Items listed in a dataset
═══

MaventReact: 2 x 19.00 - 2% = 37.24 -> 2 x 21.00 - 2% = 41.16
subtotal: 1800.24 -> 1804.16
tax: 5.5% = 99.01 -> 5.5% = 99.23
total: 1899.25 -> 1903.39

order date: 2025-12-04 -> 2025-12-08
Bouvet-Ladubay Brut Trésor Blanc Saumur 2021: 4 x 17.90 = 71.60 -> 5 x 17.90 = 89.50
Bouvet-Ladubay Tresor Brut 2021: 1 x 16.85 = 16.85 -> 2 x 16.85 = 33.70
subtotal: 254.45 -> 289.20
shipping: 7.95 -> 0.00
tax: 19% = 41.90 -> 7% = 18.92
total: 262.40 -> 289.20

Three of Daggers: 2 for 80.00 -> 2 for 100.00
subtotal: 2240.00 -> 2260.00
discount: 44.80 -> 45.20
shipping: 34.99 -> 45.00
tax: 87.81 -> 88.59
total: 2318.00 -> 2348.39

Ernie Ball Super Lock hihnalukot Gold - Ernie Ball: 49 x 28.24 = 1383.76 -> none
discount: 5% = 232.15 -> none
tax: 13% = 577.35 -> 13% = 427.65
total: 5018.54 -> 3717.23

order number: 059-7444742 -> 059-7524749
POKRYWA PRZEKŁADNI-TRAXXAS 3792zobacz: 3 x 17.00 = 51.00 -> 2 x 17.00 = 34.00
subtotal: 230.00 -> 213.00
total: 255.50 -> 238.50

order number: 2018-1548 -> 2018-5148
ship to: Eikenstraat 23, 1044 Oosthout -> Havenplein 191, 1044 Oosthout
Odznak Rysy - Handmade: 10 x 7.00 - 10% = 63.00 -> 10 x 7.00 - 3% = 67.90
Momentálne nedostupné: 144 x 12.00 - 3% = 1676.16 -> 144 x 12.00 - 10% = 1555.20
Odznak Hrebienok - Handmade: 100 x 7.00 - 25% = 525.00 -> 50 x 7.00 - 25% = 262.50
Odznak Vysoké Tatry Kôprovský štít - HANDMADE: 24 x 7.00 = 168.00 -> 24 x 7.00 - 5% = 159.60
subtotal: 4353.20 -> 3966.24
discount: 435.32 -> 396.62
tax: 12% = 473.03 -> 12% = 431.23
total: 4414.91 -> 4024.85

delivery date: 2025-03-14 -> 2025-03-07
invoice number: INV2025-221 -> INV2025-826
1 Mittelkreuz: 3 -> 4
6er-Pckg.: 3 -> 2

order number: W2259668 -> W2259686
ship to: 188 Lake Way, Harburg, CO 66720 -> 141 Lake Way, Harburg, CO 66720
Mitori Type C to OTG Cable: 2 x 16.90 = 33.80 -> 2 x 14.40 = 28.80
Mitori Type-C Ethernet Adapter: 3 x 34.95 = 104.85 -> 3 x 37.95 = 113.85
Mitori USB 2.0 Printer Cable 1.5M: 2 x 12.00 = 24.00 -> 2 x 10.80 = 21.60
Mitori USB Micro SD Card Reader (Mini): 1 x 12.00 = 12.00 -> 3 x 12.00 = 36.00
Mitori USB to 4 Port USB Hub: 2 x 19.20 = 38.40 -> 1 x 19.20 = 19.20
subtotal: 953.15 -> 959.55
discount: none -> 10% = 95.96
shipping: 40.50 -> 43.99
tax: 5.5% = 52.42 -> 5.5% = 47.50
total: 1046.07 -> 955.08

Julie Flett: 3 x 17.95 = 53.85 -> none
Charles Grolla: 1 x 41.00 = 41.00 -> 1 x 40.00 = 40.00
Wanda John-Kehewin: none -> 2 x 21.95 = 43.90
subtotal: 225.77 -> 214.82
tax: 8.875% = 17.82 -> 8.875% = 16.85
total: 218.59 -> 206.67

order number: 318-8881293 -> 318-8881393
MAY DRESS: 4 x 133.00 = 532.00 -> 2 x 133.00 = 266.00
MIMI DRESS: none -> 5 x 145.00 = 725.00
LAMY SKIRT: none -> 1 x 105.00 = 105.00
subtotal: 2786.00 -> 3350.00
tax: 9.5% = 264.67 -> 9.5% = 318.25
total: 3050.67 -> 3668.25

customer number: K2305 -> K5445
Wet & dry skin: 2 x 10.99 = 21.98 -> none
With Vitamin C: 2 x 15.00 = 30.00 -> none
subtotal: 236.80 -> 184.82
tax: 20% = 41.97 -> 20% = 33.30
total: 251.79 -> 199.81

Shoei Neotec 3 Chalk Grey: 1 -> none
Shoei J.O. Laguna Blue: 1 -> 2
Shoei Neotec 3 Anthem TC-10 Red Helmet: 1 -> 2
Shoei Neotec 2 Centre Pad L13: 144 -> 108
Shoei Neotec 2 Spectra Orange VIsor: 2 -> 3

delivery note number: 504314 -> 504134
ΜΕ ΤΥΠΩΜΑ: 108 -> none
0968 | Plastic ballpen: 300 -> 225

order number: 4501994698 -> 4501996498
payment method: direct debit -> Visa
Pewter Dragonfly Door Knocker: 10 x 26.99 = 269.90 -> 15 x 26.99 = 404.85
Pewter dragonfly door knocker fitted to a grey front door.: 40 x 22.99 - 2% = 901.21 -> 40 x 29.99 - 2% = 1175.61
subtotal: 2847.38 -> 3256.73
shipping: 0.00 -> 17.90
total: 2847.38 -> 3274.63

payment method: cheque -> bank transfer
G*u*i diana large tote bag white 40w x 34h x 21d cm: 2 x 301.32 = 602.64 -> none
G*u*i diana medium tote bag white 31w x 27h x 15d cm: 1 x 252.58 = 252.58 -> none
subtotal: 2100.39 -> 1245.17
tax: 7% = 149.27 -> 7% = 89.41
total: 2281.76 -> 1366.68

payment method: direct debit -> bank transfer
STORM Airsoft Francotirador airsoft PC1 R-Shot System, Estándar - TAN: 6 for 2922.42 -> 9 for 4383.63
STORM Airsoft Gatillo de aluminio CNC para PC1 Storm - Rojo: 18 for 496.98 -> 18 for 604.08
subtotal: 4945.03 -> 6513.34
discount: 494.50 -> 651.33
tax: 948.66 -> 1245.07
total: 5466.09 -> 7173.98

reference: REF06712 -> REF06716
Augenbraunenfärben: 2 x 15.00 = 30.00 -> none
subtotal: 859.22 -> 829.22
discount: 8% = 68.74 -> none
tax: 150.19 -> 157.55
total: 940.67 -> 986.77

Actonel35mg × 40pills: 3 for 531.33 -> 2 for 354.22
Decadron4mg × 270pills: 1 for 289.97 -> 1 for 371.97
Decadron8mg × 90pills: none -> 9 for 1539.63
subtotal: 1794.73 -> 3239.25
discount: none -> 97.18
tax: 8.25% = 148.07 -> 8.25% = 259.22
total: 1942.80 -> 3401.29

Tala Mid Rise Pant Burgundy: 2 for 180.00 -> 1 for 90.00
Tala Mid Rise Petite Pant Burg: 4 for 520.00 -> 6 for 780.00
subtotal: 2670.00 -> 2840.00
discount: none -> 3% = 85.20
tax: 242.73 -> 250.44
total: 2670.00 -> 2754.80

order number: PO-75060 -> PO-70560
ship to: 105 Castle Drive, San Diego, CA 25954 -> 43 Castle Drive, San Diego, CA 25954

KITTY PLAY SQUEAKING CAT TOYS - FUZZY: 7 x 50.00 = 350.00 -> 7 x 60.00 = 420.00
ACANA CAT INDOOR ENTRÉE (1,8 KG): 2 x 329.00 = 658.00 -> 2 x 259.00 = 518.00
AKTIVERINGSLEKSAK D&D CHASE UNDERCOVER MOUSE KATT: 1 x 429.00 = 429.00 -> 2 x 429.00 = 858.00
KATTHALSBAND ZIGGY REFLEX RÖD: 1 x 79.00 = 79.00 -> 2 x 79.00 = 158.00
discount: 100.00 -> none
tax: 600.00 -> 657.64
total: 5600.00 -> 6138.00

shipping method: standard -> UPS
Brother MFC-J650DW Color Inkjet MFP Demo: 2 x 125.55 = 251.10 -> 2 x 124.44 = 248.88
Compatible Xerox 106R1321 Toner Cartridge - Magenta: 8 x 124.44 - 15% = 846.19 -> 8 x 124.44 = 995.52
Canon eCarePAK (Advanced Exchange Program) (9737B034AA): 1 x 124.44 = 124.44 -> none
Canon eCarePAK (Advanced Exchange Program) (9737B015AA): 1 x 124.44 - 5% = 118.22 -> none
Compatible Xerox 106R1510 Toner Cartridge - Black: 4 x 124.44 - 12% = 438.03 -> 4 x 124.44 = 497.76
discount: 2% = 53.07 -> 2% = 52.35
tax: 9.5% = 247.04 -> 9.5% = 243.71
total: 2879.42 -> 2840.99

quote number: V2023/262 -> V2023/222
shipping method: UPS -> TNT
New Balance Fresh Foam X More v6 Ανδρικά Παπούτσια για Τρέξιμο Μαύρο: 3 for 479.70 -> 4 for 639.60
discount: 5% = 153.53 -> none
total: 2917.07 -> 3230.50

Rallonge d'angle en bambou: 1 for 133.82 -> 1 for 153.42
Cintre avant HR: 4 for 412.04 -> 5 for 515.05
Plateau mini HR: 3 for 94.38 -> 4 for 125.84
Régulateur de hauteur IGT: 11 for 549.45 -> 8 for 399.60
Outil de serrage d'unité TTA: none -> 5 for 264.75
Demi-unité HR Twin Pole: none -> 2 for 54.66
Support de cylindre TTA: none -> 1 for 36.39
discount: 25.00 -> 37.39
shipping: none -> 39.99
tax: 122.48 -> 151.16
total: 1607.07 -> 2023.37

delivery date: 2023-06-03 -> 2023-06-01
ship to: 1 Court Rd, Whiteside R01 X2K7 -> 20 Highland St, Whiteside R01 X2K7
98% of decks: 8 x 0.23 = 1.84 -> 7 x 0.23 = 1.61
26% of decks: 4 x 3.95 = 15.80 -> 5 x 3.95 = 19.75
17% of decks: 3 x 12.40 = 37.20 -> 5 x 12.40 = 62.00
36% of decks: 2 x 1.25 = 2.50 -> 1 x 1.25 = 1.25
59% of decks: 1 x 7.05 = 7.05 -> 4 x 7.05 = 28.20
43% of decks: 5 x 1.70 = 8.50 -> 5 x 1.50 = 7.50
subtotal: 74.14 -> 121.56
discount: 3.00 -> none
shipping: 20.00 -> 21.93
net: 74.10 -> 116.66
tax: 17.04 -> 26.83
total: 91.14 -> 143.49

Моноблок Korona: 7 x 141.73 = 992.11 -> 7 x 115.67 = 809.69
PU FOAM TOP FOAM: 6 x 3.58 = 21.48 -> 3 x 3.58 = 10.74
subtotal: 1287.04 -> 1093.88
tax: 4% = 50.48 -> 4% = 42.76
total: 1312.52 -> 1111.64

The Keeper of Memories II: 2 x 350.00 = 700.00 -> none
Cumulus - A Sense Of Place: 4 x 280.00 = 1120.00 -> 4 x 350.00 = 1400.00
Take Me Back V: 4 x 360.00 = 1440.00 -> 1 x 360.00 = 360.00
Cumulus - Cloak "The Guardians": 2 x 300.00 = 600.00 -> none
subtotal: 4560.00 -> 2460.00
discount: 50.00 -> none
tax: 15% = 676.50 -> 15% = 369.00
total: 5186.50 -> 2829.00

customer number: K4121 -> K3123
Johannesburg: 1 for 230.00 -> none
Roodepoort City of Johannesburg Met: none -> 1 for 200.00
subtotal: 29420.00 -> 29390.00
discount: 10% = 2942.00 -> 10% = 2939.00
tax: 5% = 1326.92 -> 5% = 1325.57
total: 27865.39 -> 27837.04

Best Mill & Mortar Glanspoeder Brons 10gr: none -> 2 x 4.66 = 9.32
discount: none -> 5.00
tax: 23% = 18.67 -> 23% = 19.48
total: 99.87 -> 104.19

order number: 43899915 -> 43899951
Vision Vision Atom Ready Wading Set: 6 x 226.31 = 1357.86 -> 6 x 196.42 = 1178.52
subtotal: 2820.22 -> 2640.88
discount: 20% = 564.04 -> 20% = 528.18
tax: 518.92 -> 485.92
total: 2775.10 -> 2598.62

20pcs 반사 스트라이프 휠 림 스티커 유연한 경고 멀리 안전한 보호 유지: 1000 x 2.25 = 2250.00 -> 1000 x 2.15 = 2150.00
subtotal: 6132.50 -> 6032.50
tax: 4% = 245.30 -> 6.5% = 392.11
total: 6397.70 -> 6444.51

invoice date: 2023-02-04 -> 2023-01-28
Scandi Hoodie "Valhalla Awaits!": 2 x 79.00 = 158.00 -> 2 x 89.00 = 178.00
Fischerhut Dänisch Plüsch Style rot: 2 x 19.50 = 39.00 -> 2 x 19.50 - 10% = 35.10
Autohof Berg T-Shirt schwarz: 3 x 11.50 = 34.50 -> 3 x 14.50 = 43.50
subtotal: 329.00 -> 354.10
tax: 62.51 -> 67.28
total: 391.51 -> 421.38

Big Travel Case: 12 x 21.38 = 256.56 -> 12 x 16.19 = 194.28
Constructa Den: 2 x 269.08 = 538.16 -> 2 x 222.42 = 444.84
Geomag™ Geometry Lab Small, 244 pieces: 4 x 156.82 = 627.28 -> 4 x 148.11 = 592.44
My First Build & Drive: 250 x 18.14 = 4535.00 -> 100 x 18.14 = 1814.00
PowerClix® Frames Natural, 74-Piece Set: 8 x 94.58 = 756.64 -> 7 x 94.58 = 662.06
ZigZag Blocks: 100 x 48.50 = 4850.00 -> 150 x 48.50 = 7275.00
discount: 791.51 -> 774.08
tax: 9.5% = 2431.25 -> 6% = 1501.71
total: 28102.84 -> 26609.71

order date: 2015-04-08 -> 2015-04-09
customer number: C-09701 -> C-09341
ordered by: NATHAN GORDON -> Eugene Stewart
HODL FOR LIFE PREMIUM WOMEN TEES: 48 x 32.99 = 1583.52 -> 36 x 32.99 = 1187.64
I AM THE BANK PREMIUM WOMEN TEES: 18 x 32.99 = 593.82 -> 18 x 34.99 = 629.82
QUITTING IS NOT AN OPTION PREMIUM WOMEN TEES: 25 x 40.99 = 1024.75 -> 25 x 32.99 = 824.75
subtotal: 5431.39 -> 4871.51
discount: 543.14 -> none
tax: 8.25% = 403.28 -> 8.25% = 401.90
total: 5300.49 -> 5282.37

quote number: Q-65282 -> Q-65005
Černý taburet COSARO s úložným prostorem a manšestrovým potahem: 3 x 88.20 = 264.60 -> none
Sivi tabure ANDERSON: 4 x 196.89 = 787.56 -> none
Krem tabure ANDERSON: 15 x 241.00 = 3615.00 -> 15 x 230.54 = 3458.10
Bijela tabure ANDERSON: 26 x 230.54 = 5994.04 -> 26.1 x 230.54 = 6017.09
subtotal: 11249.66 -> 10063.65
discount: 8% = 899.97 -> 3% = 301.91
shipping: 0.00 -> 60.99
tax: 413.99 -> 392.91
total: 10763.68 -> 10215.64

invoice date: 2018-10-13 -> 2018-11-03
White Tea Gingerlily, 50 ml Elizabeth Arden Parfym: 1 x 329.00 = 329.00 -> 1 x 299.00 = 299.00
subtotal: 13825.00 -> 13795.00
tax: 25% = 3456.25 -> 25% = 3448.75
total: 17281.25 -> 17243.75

═══

_What needs to be done_. Using the records above, copy all lines that include the word "STORM".

_Answer to the problem_.
STORM Airsoft Francotirador airsoft PC1 R-Shot System, Estándar - TAN: 6 for 2922.42 -> 9 for 4383.63
STORM Airsoft Gatillo de aluminio CNC para PC1 Storm - Rojo: 18 for 496.98 -> 18 for 604.08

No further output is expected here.